沿線に宅地を開発し、住まいと、娯楽(宝塚歌劇)と、買い物(ターミナルの百貨店)と、
移動を、ひとつながりで設計する。
今日の私鉄経営の原型を、世界でも例のない形でつくり上げた人物である。

驚くのはここからだ。楠木さんによれば、小林はこの”勝ちパターン”を、
東京の東急や西武といった、いわば競合にあたる相手に、惜しみなく教えたという。
「こうやってやるんだよ」と、直接手ほどきまでしたというのだ。

普通の経営者なら、囲い込む。ノウハウは隠し、模倣されないように守る。
それが当たり前だ。だが小林氏は、全部あげてしまった。

なぜか。儲けたかったからではない。
自分が思い描いた「鉄道と街が一体となって育つ都市」という構想そのものが世に広がっていくこと、
それ自体が面白かったからだ。
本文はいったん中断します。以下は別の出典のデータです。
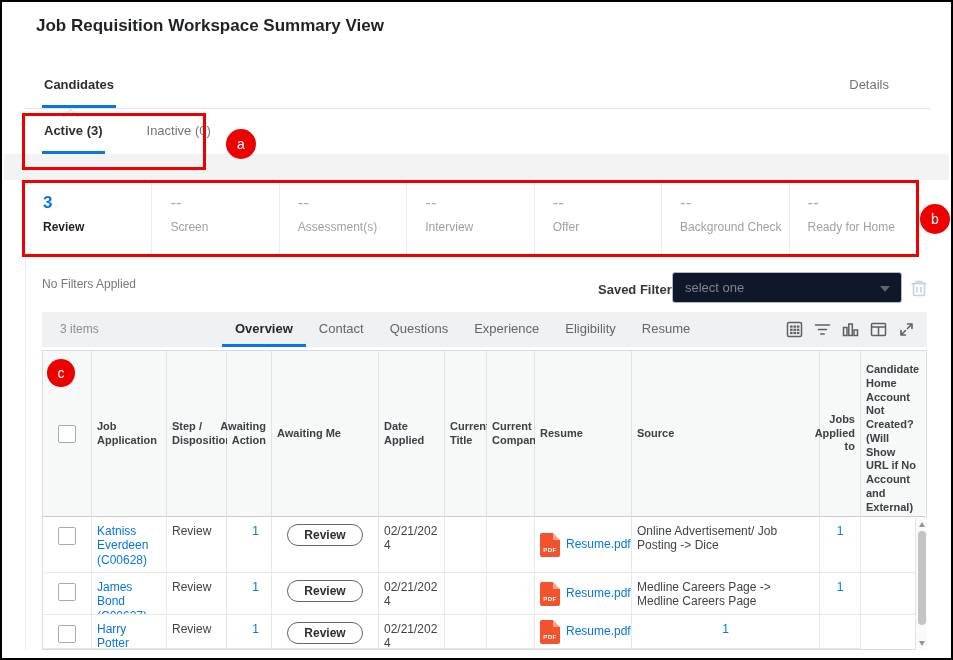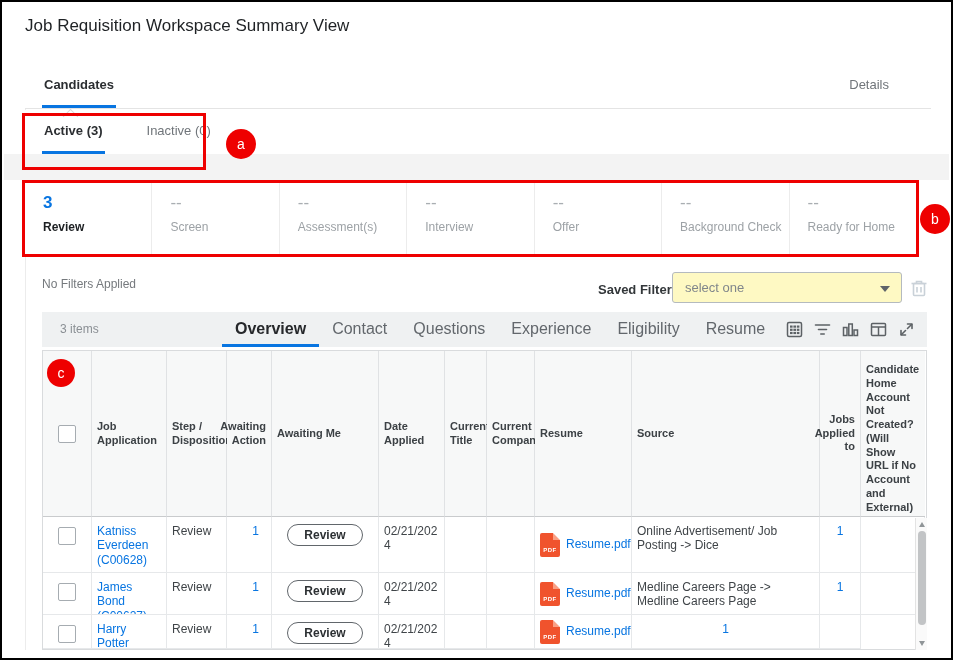"Job Requisition Workspace Summary View" .page-title { font-weight: normal -> bold; left: 23px -> 34px }
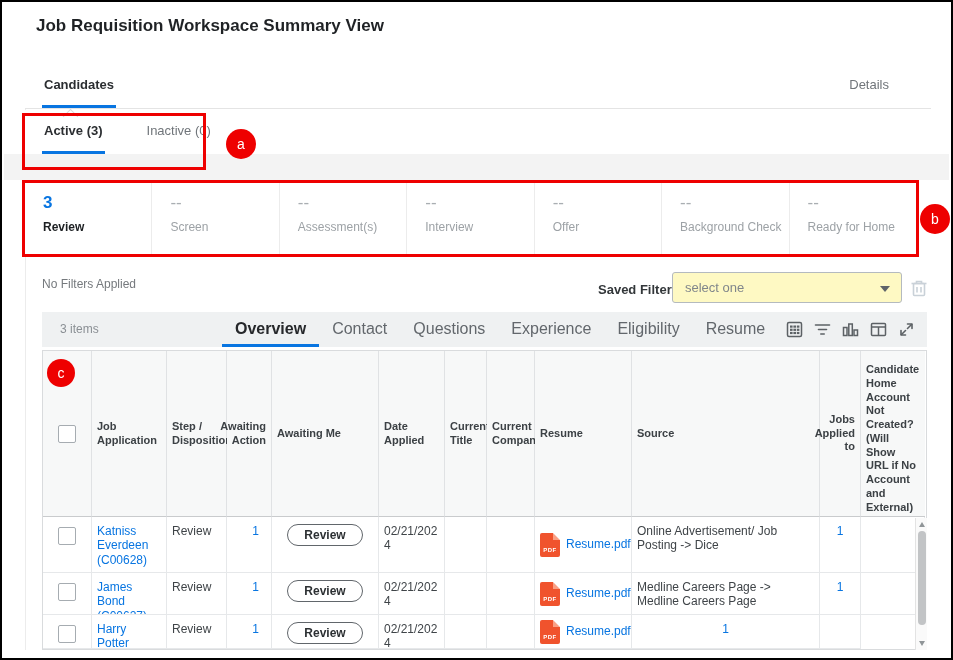"select one" .dropdown { background: #fef9c3 -> #0f172a }
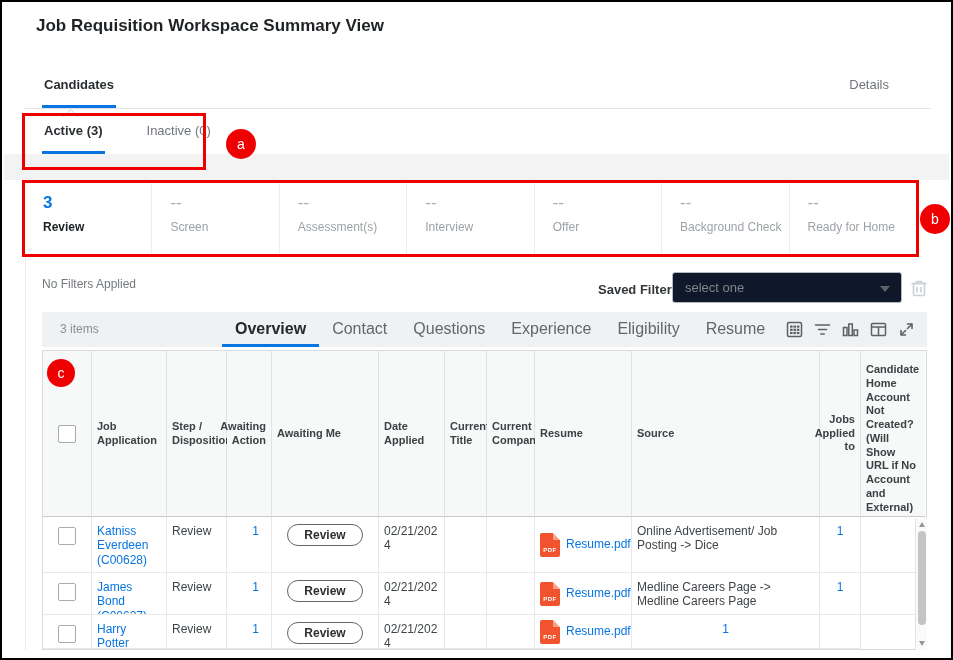"Overview" .view { font-size: 16px -> 13px }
そこに見返りの計算はない。
だからこそ、楠木さんは彼を「本物のギバー」と呼んだ。

そしてその結果、日本には世界のどこにもない都市が生まれた。
いま東京があれほどの規模で回り続けているのは、
100年以上前の、一人のギバーの発想が起点になっている。
与えたことが、めぐりめぐって、社会全体を動かしたのだ。

経営者に、問いたいこと

この話は、歴史上の偉人の美談では終わらない。
私たちの経営に、そのまま突き刺さる問いを含んでいる。

あなたは、自社のいちばんの武器を、競合にタダで渡せるだろうか。

正直に言えば、私も即答できない。多くの経営者にとって「無理」が本音だろう。
それでいい。大事なのは、できるかどうかではなく、なぜ与えるのかという”動機”に自覚的であることだ。

「与えれば、いずれ自分に返ってくる」。そう考えて動くこと自体は、悪いことではない。
ただ、それはギバーではなく、マッチャーの発想だと知っておいたほうがいい。
見返りを目的に据えた瞬間、与える行為の純度は、少しずつ濁っていく。

逆に、「この人が喜ぶ顔が見たい」「この考えが広まったら面白い」
そんな内側から湧く動機で動けたとき、人は不思議と、大きなものを動かしている。
小林一三氏が証明したのは、まさにそこだ。

計算をやめて、与える。

その一歩が、めぐりめぐって、自分では想像もできない規模の何かを動かすのかもしれない。

あなたの経営の一手には、いま、どんな動機が宿っているだろうか。